▸ **TASK BRIEF**
Answer with a number only, giving how many lines in the data below include "background".

= Beginning of Section =

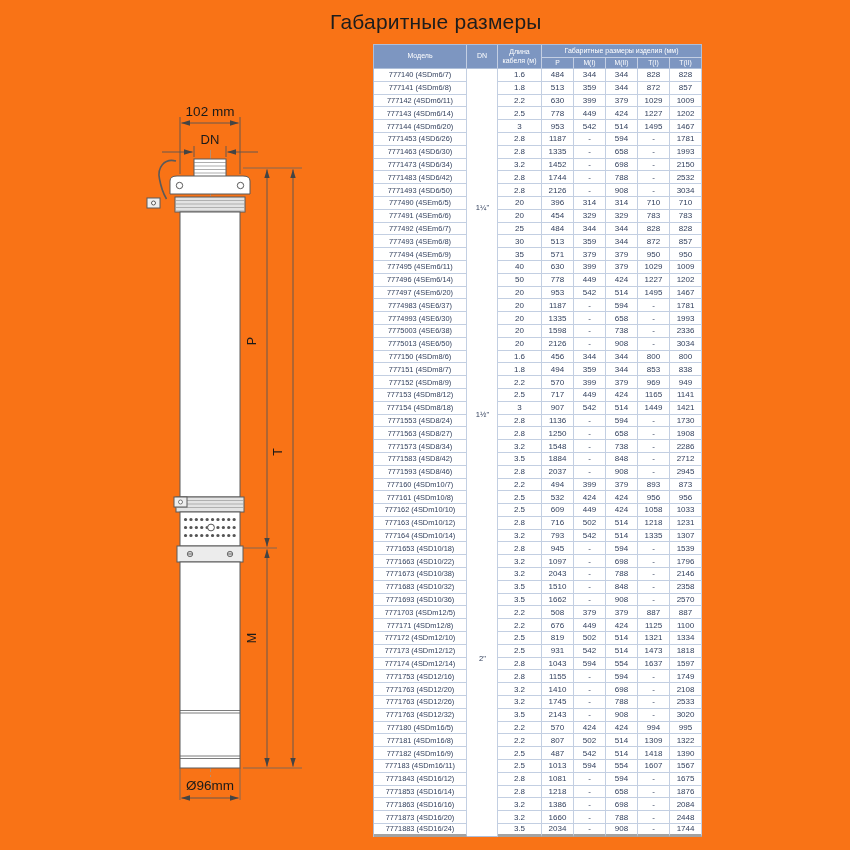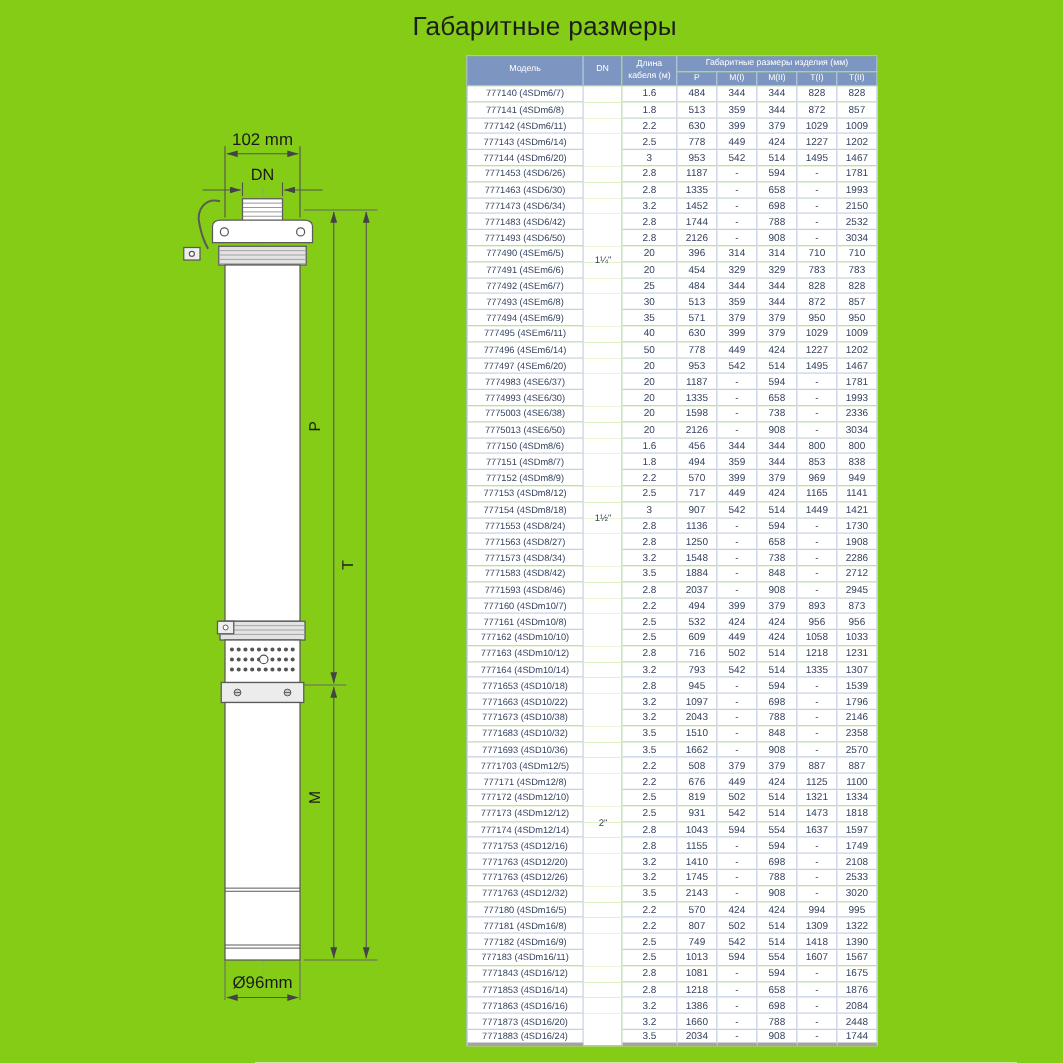--- a/index.html
+++ b/index.html
@@ -3,7 +3,7 @@
 <meta charset="utf-8">
 <style>
   html,body{margin:0;padding:0;background:#fff;}
-  .canvas{position:relative;width:850px;height:850px;background:#84cc16;overflow:hidden;
+  .canvas{position:relative;width:850px;height:850px;background:#f97316;overflow:hidden;
           font-family:"Liberation Sans",sans-serif;color:#333;}
   .page-title{position:absolute;left:330px;top:10px;font-size:21px;font-weight:500;
               color:#1d1d1d;letter-spacing:.2px;}

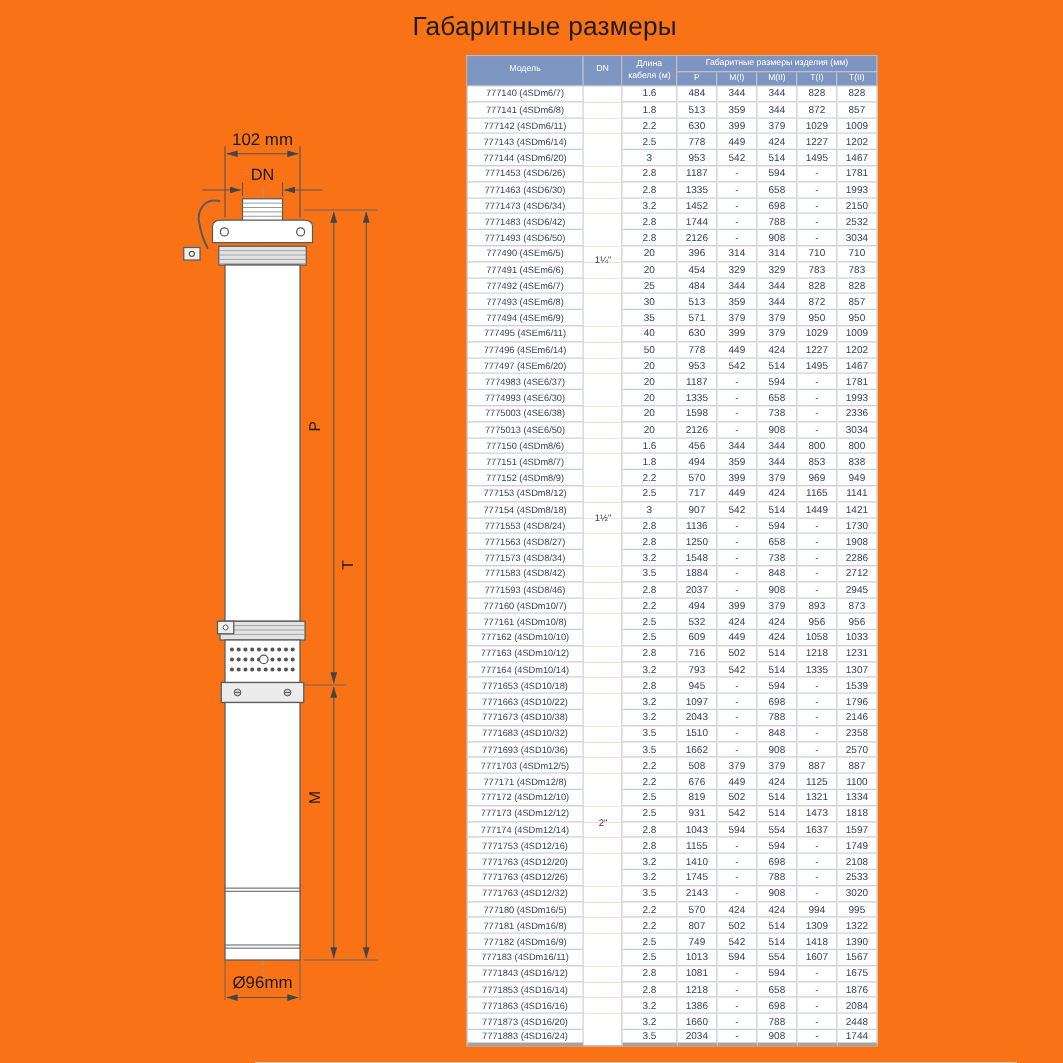--- a/index.html
+++ b/index.html
@@ -716,7 +716,7 @@
             <td class="col-model">777182 (4SDm16/9)</td>
             <td class="col-dn"></td>
             <td class="col-cable">2.5</td>
-            <td class="col-p">749</td>
+            <td class="col-p">487</td>
             <td class="col-m1">542</td>
             <td class="col-m2">514</td>
             <td class="col-t1">1418</td>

= End of Section =

▸ **RESPONSE**
3